Сколько раз читал, как у людей от неожиданности мысли вихрем кружатся в голове, и если допускал такой факт, раз пишут, то всегда с поправкой на то, что авторы-то сами этого не испытывали, а знают с чужих слов, если просто не придумали. А тут у меня самого мысли закружились в таком хороводе, что я вынужден был на кого-то опереться, чтобы не упасть. Это были даже не мысли, а растерзанные обрывки, и судорожные попытки остановить их дикую пляску, разложить все по полочкам причиняли самую настоящую физическую боль. Но все же мне это удалось, хотя я весь покрылся потом. Почему я раньше не заметил майора? Зачем он здесь? Ведь мое алиби доказано. Неужели все-таки подозревает? Вот сейчас возьмет за плечо, шепнет на ухо: "Следуйте за мной", а там допросы, допросы, допросы... Ледяная волна безнадежности окатила меня с ног до головы. Если бы в этот момент майор действительно взял меня за плечо, я бы грохнулся в липкую кладбищенскую грязь и забился в истерике. Но момент прошел, и та же ледяная волна заострила мои нервы, и только что отошедшие страхи показались детски смешными. Ну почему обязательно я? У меня алиби... Прошло то время, когда можно было безнаказанно сажать невинных, чтобы повысить процент раскрываемости преступлений. Он наверняка ищет ту женщину. "Шерше ля фам, мистер Шерлок Холмс, шерше ля фам", - вспомнилось вдруг. Знать бы, кто она. Но Борис только раз мельком обмолвился, что у него "шикарный романец с дочерью такого человека!". Помню, как меня это удивило: почему-то я думал, что он равнодушен к женщинам. Да и как можно думать о ком-то, если рядом Таня! Я это на себе испытал: два года прожил с женой и каждый раз, когда обнимал ее, обнимал Таню... Потом я сообразил, что Борис не зря сказал мне про свой роман. Неужели он хотел, чтобы я сообщил это Тане? Только я не стал ей ничего говорить. Не знаю, причинил бы этим ей боль, но себе - это уж точно.

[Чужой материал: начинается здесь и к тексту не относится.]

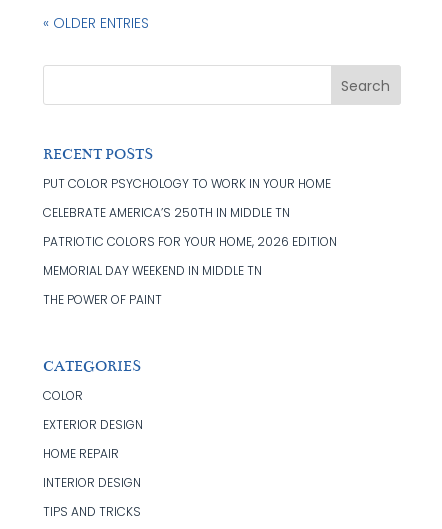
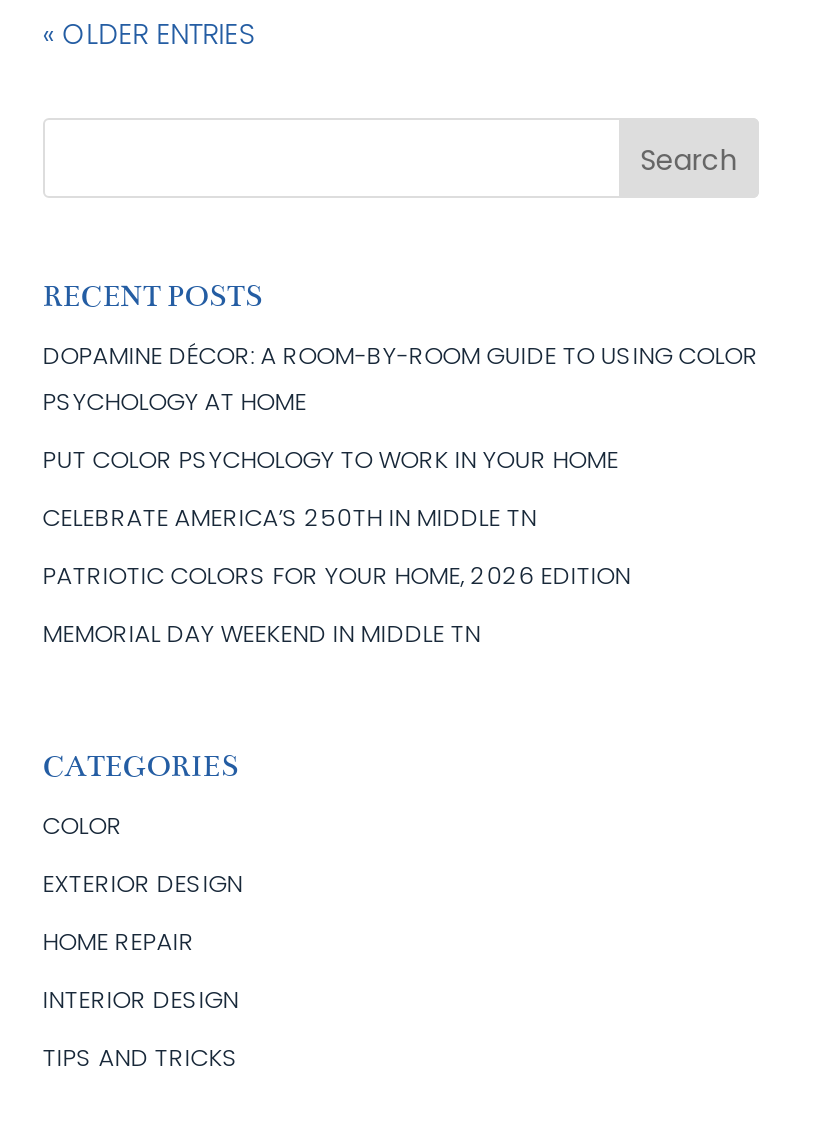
+ DOPAMINE DÉCOR: A ROOM-BY-ROOM GUIDE TO USING COLOR
+ PSYCHOLOGY AT HOME

moved down: PUT COLOR PSYCHOLOGY TO WORK IN YOUR HOME | CELEBRATE AMERICA’S 250TH IN MIDDLE TN | PATRIOTIC COLORS FOR YOUR HOME, 2026 EDITION | MEMORIAL DAY WEEKEND IN MIDDLE TN

- THE POWER OF PAINT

Однако такая неопределенность невыносима. Майор за спиной, как гвоздь под лопаткой, - мешает дышать. Я резко обернулся, чтобы покончить с неопределенностью. Он дружески подмигнул.
- Каково разливается, а?
Фраза неожиданно получилась двусмысленной, потому что как раз в этот момент на старой рябине, под которой вырыли могилу Гудимову, громко запела какая-то птица. Министр сбился и недовольно оглянулся, будто хотел приказать референту навести порядок.
- О мертвых, конечно, плохое не говорят, - продолжал майор, - но все-таки... Кое-кто здесь, - он повел головой на задние ряды, - определенно не разделяет такого радужного мнения о покойном.
Смотри, какой глазастый, уже подметил! Я подумал, что мое дальнейшее молчание может быть неверно истолковано.
- Начальник не может угодить всем.
- А угождать не надо, - быстро отозвался он. - Начальник должен вызывать уважение. Это обязательно. Я знавал начальников, больших руководителей, на которых подчиненные смотрели с обожанием, даже когда те в пух и прах разносили их. А девушка, которая стоит позади нас, взявшись за руки с молодым человеком, черненькая такая, только что от души вздохнула: "Есть бог на небе!" И паренек кивнул.
Это он о Левиных. Я стиснул зубы. Не хватало еще, чтобы я рассказал ему эту пакостную историю, воспоминания о которой до сих пор ложатся на мою душу как плевок.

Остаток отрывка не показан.